Any clue if I am doing something wrong, or is it a FreeRTOS+TCP bug?

To add more information to my original post. I have 3 connections with my Labview computer ongoing, 1 UDP for ADC data and 2 TCP ones for control purposes.

Thanks again for your support and Best Regards!

This is amazing - seems like we are really close. As you mentioned, the buufer you obtained using FreeRTOS_GetUDPPayloadBuffer is getting overwritten. Can you examine the values of pxBuffer and pxNewBuffer in the function pxDuplicateNetworkBufferWithDescriptor and see those are same (meaning the buffer somehow got allocated twice) or some areas overlap (indicating some issue with allocator)?

The pxNewBuffer->pucEthernetBuffer gets into my packet reserved area as uxLengthToCopy is 70. In red you can see the collision:

Can you explain more in detail what we are looking at?

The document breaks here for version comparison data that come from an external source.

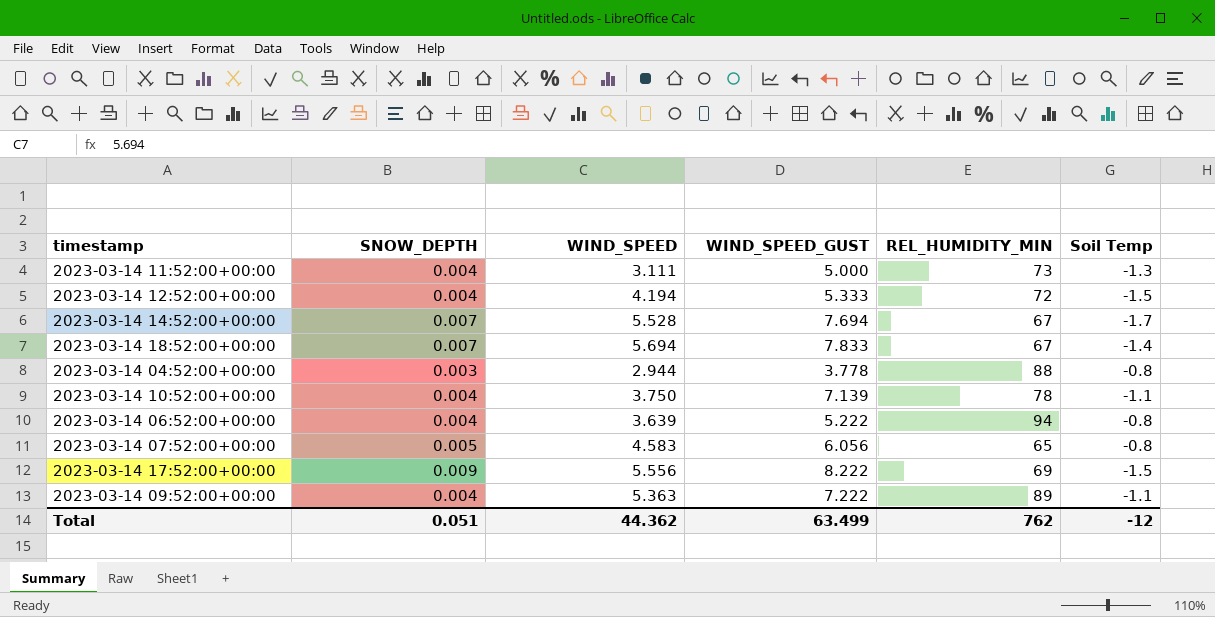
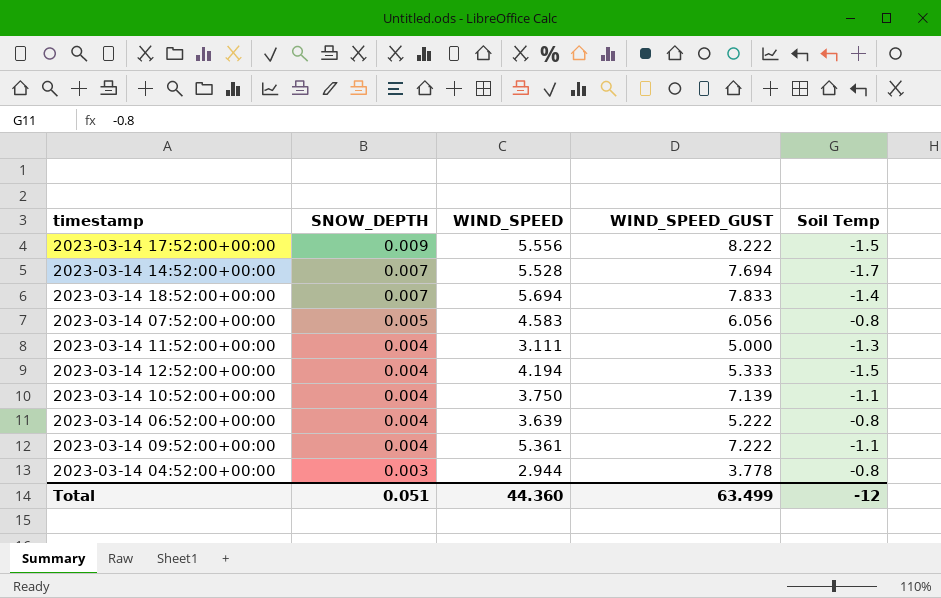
row order: none -> SNOW_DEPTH descending
column REL_HUMIDITY_MIN | position: 5 -> none
2023-03-14 09:52:00+00:00 | WIND_SPEED: 5.363 -> 5.361
Total | WIND_SPEED: 44.362 -> 44.360

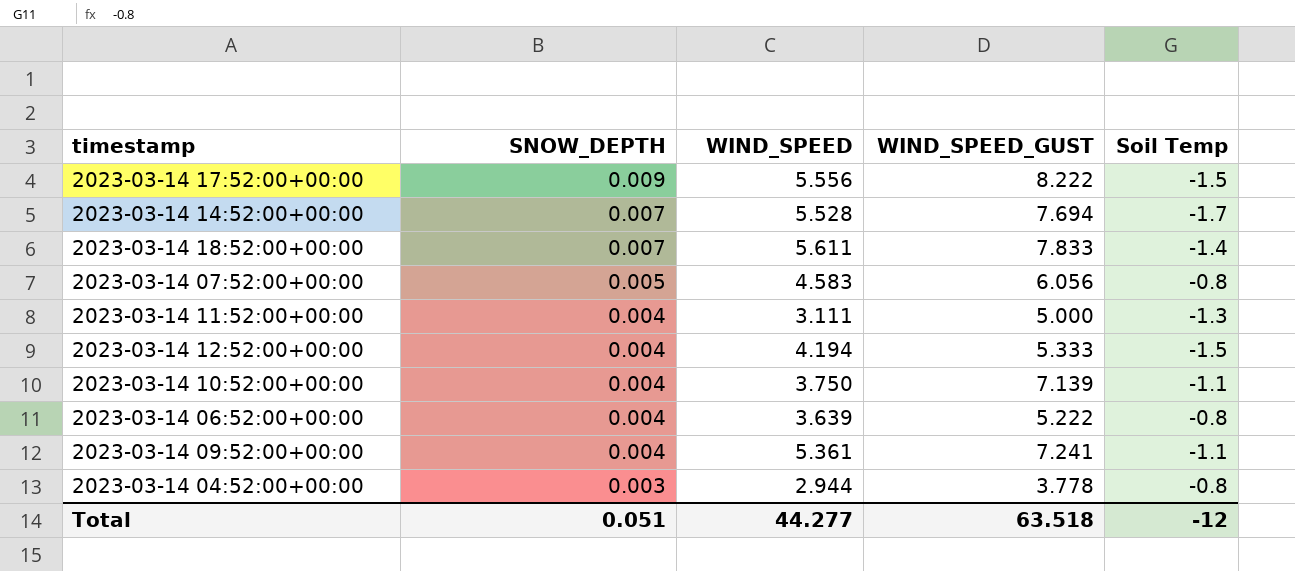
2023-03-14 18:52:00+00:00 | WIND_SPEED: 5.694 -> 5.611
2023-03-14 09:52:00+00:00 | WIND_SPEED_GUST: 7.222 -> 7.241
Total | WIND_SPEED: 44.360 -> 44.277
Total | WIND_SPEED_GUST: 63.499 -> 63.518

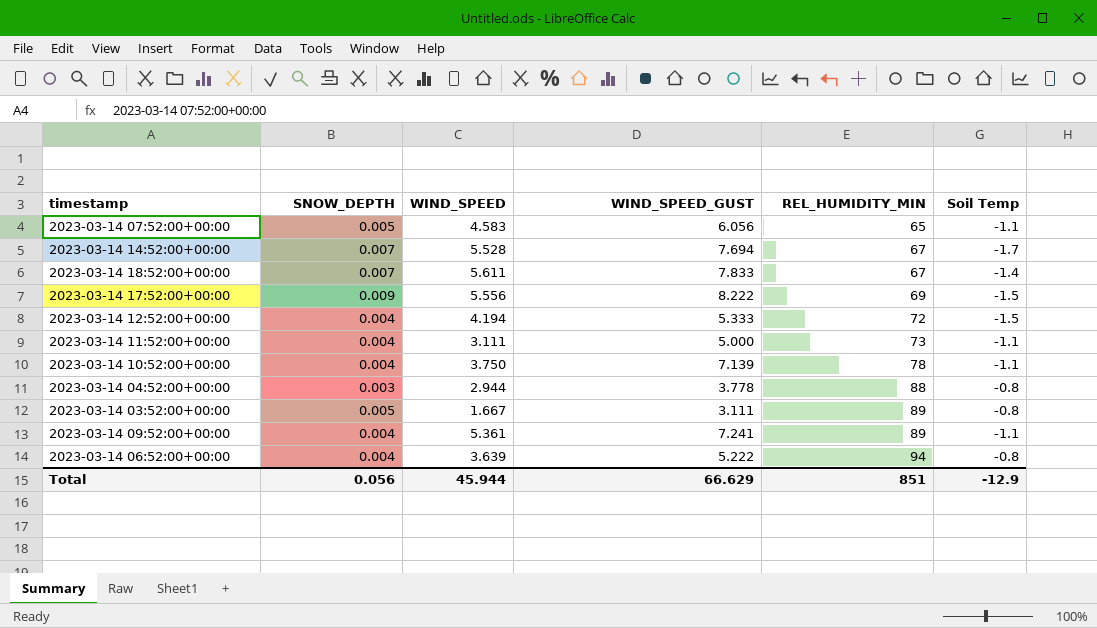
row order: SNOW_DEPTH descending -> REL_HUMIDITY_MIN ascending
column REL_HUMIDITY_MIN | position: none -> 5
2023-03-14 07:52:00+00:00 | Soil Temp: -0.8 -> -1.1
2023-03-14 11:52:00+00:00 | Soil Temp: -1.3 -> -1.1
row 2023-03-14 03:52:00+00:00: none -> 0.005 | 1.667 | 3.111 | 89 | -0.8
Total | SNOW_DEPTH: 0.051 -> 0.056
Total | WIND_SPEED: 44.277 -> 45.944
Total | WIND_SPEED_GUST: 63.518 -> 66.629
Total | Soil Temp: -12 -> -12.9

@htibosch We had a call today and I think we have narrowed it down to the following -

  1. The application calls FreeRTOS_GetUDPPayloadBuffer multiple times in the beginning and reserves those buffers for the lifetime of the application - these are used for sending application data.
  2. When the memory corruption happened, we saw that one of these network buffers was getting used in pxDuplicateNetworkBufferWithDescriptor which indicated that probably it was released at certain point.

@arijav is trying to add some debugging code to find out where is that buffer getting released.

Hello Hain and Gaurav, I will try to implement the checks to verify if the buffers have been released in the next few days. I will let you know the results as soon as possible.